You make it sounds so easy. Have you implemented this? Our webrtc-video capability is based on gstreamer, too, but I found it quite difficult to get it working well under real-world conditions, like poor connections and packet loss.

Yes, and yes. Unfortunately, the rest of the pipeline is somewhat integrated into the rest of our stack and has therefore not been part of this open source release.

If you want to go the WebRTC route to stream to a browser, you can use the excellent webrtcbin plugin from the same repo, they have a usage example in their README, and the package includes a websocket signalling server and a demo web GUI. It also handles things like congestion control, i.e. dynamically lowering the image quality when the connection gets slow. Unfortunately, the gstreamer version that comes with Ubuntu 20.04/noetic is a bit old, so for webrtcsink you’d need to build a newer gstreamer yourself for now (or run ROS on a newer OS). If you wanted to use this over Internet, you would also need a turn server (e.g. coturn or eturnal), so it works when users are behind a NAT/firewall.

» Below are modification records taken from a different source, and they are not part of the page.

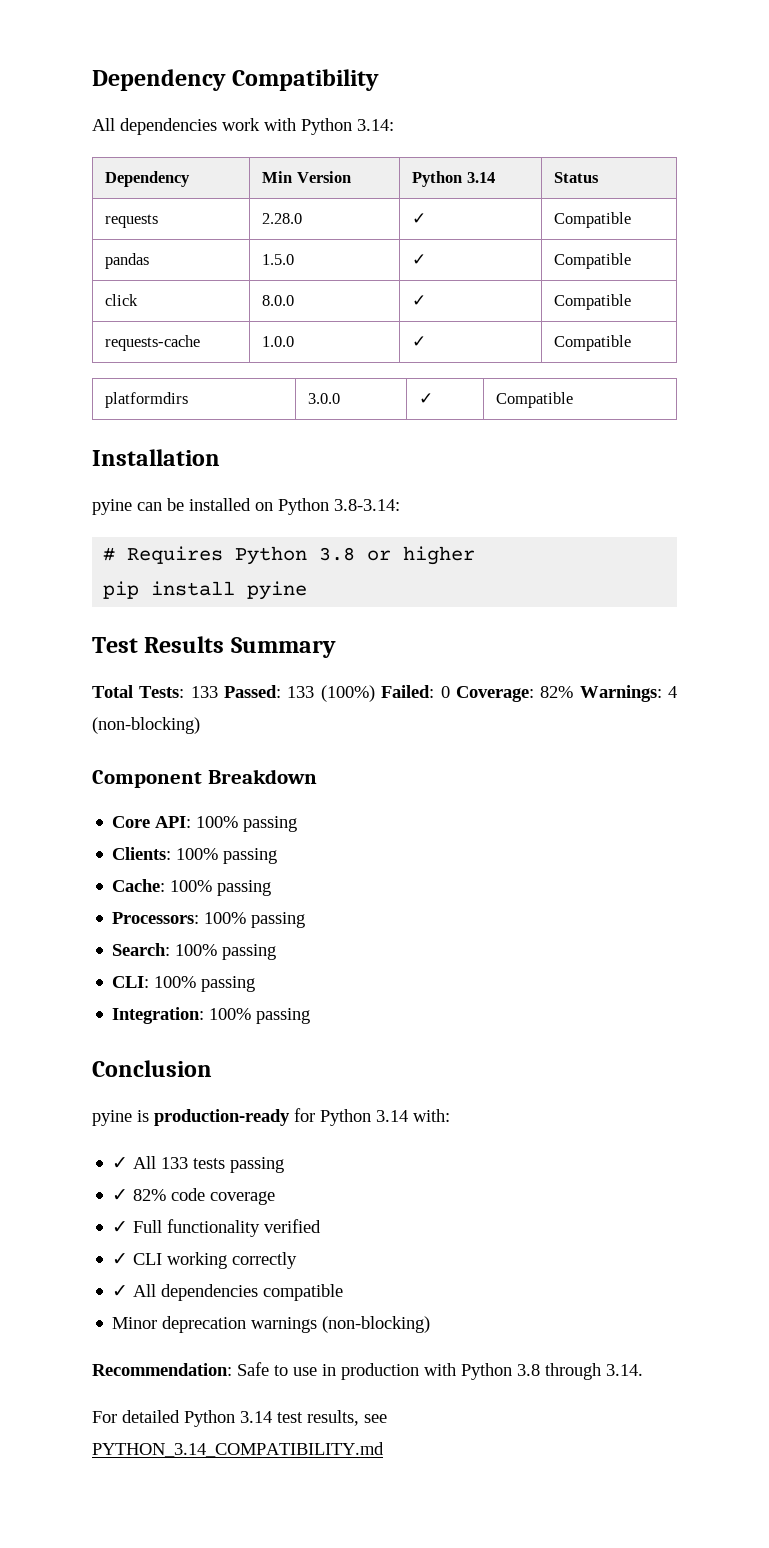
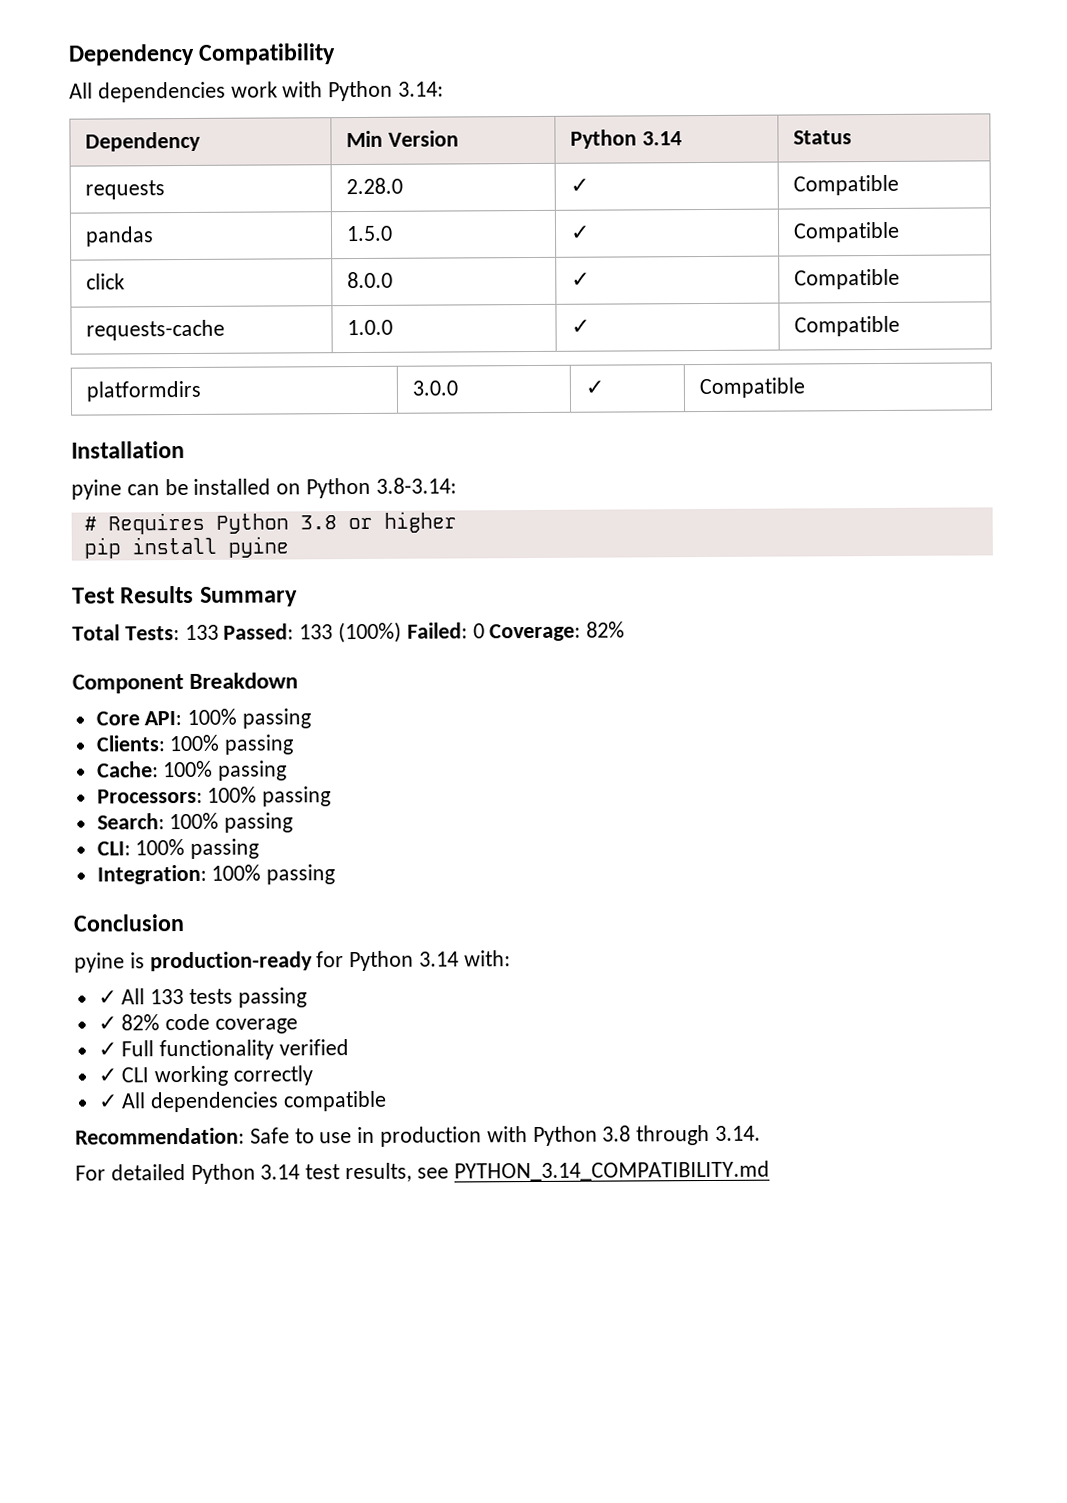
- Total Tests: 133 Passed: 133 (100%) Failed: 0 Coverage: 82% Warnings: 4 (non-blocking)
+ Total Tests: 133 Passed: 133 (100%) Failed: 0 Coverage: 82%
- Minor deprecation warnings (non-blocking)

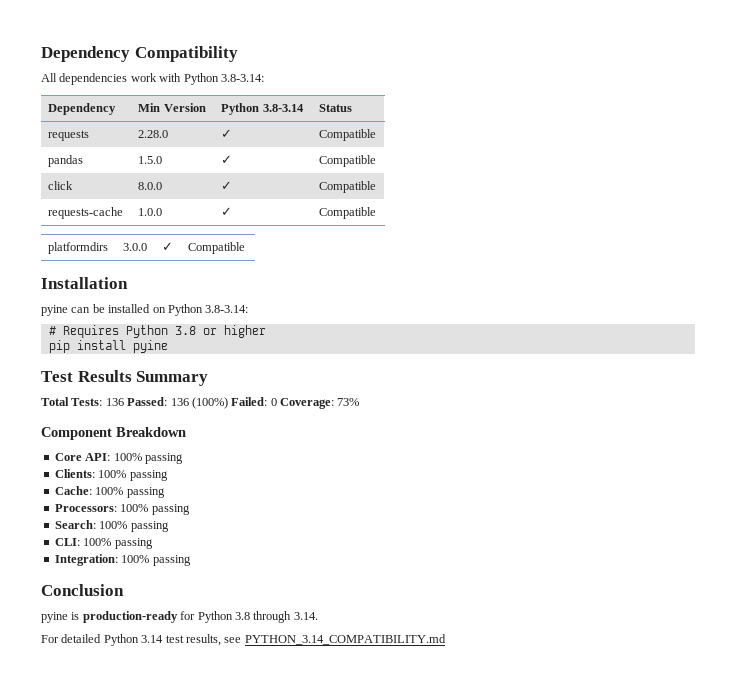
- All dependencies work with Python 3.14:
+ All dependencies work with Python 3.8-3.14:
- Dependency | Min Version | Python 3.14 | Status
+ Dependency | Min Version | Python 3.8-3.14 | Status
- Total Tests: 133 Passed: 133 (100%) Failed: 0 Coverage: 82%
+ Total Tests: 136 Passed: 136 (100%) Failed: 0 Coverage: 73%
- pyine is production-ready for Python 3.14 with:
- ✓ All 133 tests passing
- ✓ 82% code coverage
- ✓ Full functionality verified
- ✓ CLI working correctly
- ✓ All dependencies compatible
- Recommendation: Safe to use in production with Python 3.8 through 3.14.
+ pyine is production-ready for Python 3.8 through 3.14.

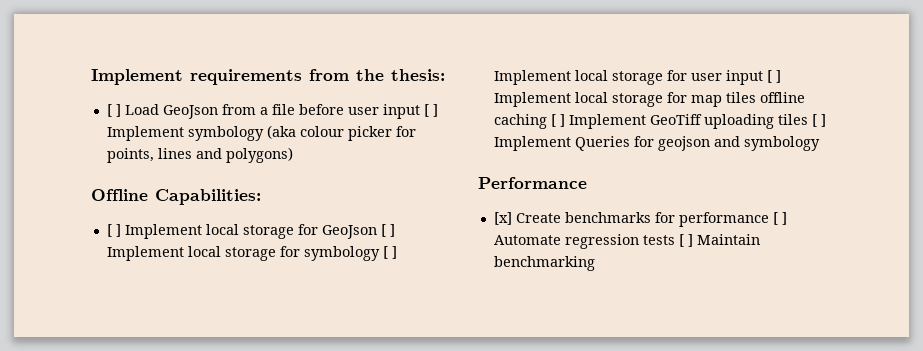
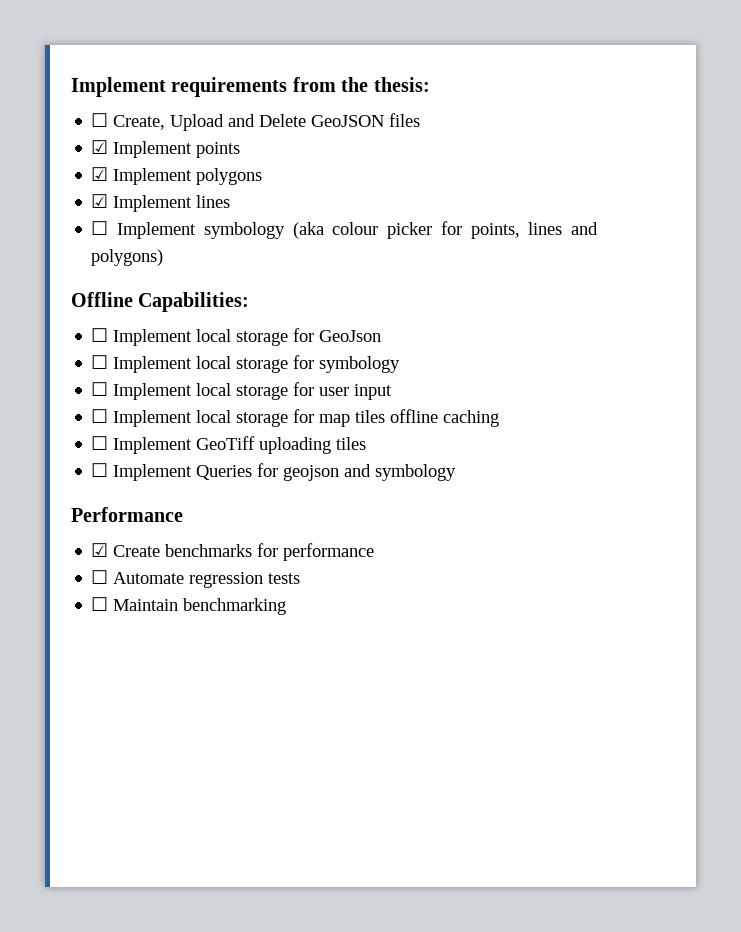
- [ ] Load GeoJson from a file before user input [ ] Implement symbology (aka colour picker for points, lines and polygons)
+ ☐ Create, Upload and Delete GeoJSON files
+ ☑ Implement points
+ ☑ Implement polygons
+ ☑ Implement lines
+ ☐ Implement symbology (aka colour picker for points, lines and polygons)
- [ ] Implement local storage for GeoJson [ ] Implement local storage for symbology [ ] Implement local storage for user input [ ] Implement local storage for map tiles offline caching [ ] Implement GeoTiff uploading tiles [ ] Implement Queries for geojson and symbology
+ ☐ Implement local storage for GeoJson
+ ☐ Implement local storage for symbology
+ ☐ Implement local storage for user input
+ ☐ Implement local storage for map tiles offline caching
+ ☐ Implement GeoTiff uploading tiles
+ ☐ Implement Queries for geojson and symbology
- [x] Create benchmarks for performance [ ] Automate regression tests [ ] Maintain benchmarking
+ ☑ Create benchmarks for performance
+ ☐ Automate regression tests
+ ☐ Maintain benchmarking

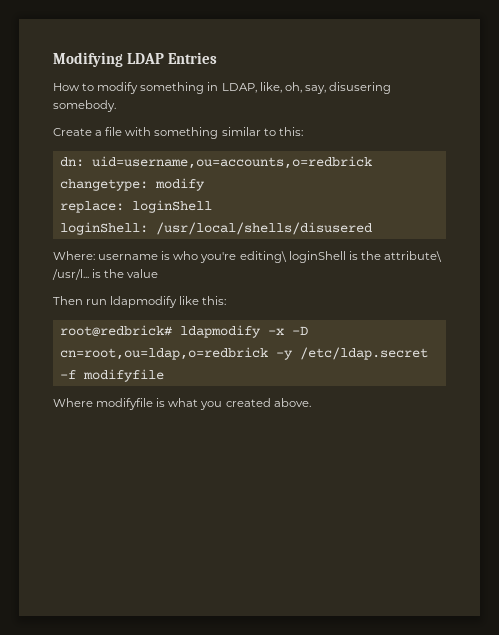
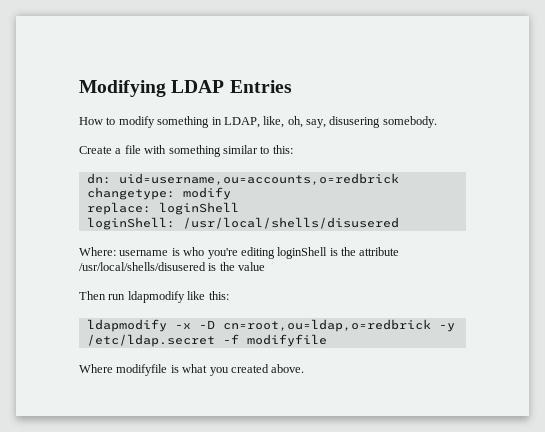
- Where: username is who you're editing\ loginShell is the attribute\ /usr/l... is the value
+ Where: username is who you're editing loginShell is the attribute /usr/local/shells/disusered is the value
- root@redbrick# ldapmodify -x -D cn=root,ou=ldap,o=redbrick -y /etc/ldap.secret -f modifyfile
+ ldapmodify -x -D cn=root,ou=ldap,o=redbrick -y /etc/ldap.secret -f modifyfile

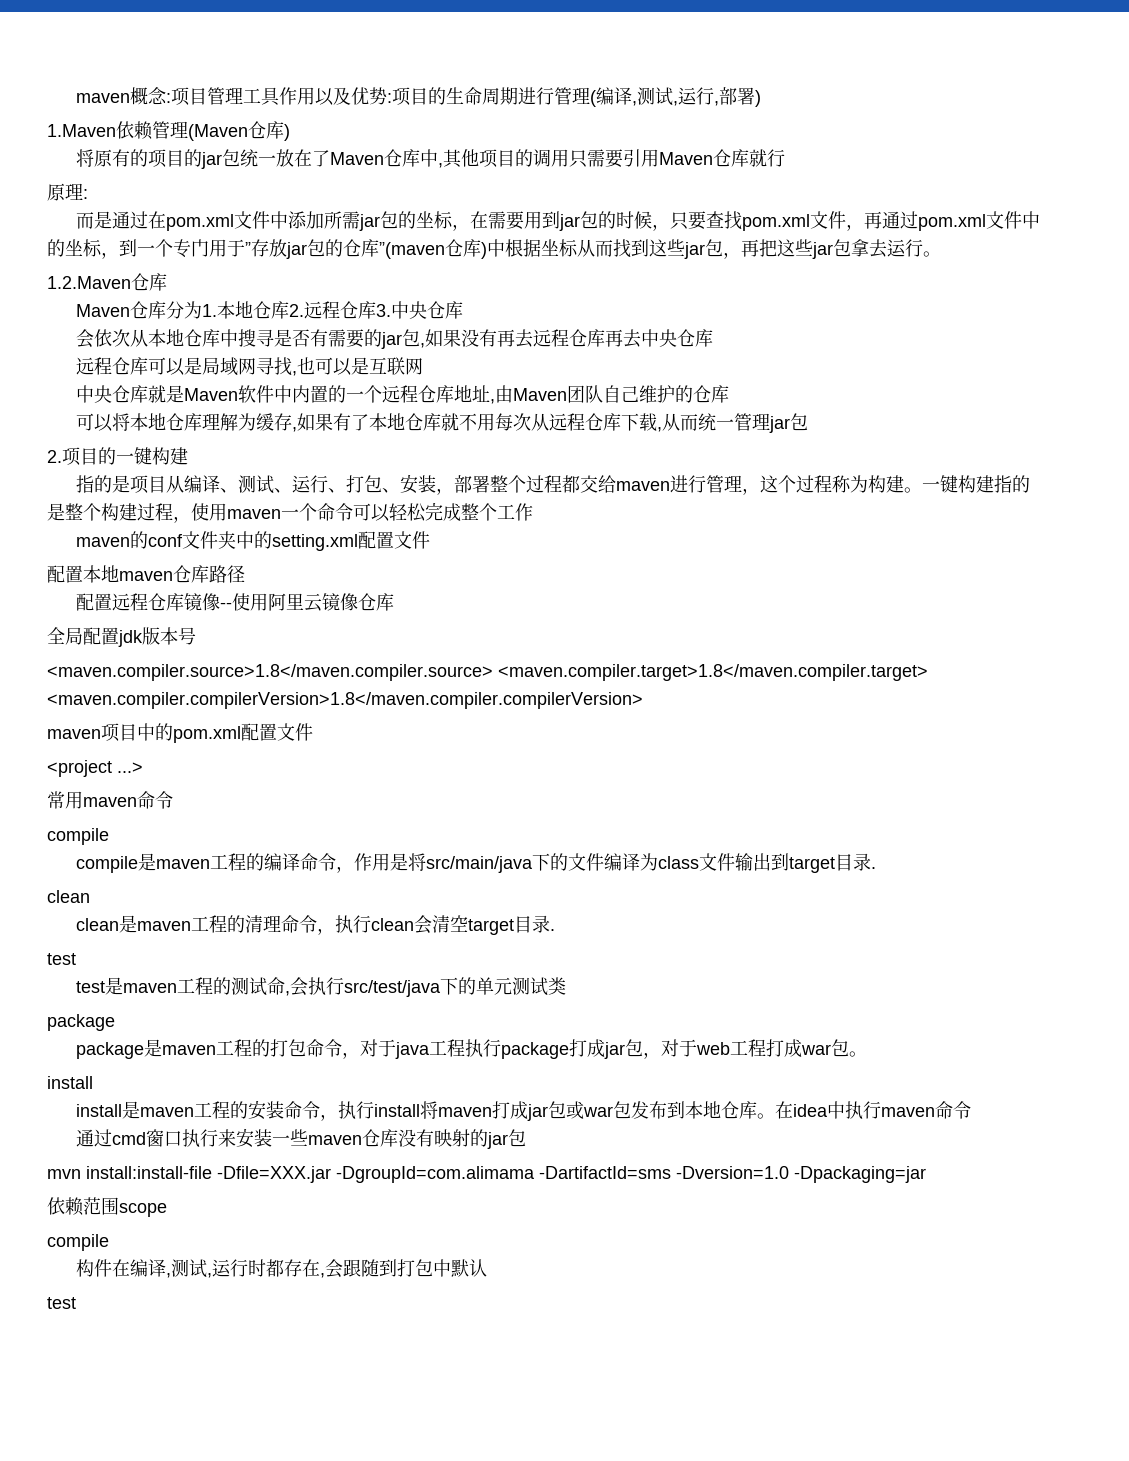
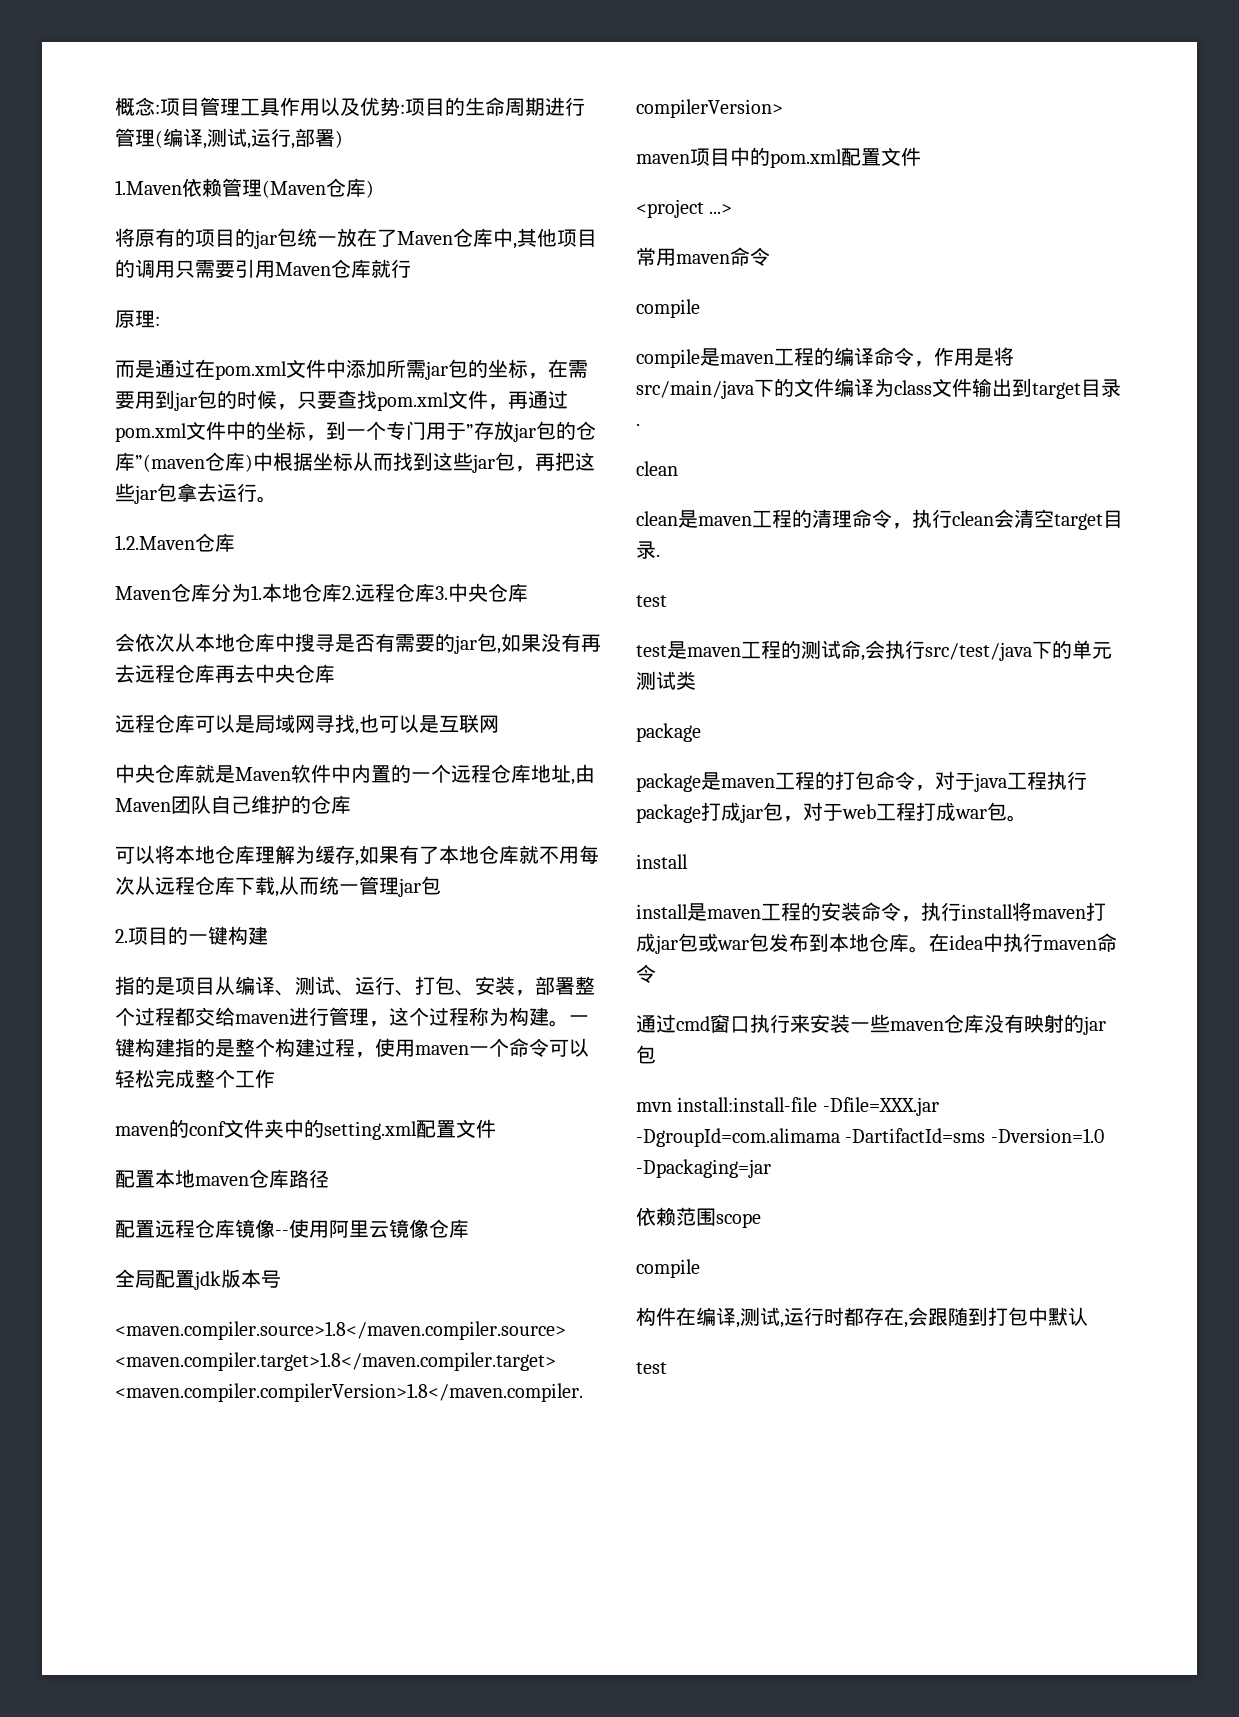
- maven概念:项目管理工具作用以及优势:项目的生命周期进行管理(编译,测试,运行,部署)
+ 概念:项目管理工具作用以及优势:项目的生命周期进行管理(编译,测试,运行,部署)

Since gstreamer tends to support every format and protocol under the sun, you could also stream to twitch or live-encode video to an mp4 file.

It’s great to see increasingly modular support for GStreamer integration!

@jobafr how does this deal with differences between ROS versions? I was hesitant to try pushing upstream to GStreamer because the ROS API still drifts quite a bit between releases, and the transport layers have so many subtle differences. If you’ve found a way around that (or found it to be a non-issue), I’d love hear it.

@chfritz the appsrc nodes like gscam and opencv’s videoCapture are super robust and they let you take advantage of zero-copy messaging. Memory thrashing is the only problem with the gst element approach.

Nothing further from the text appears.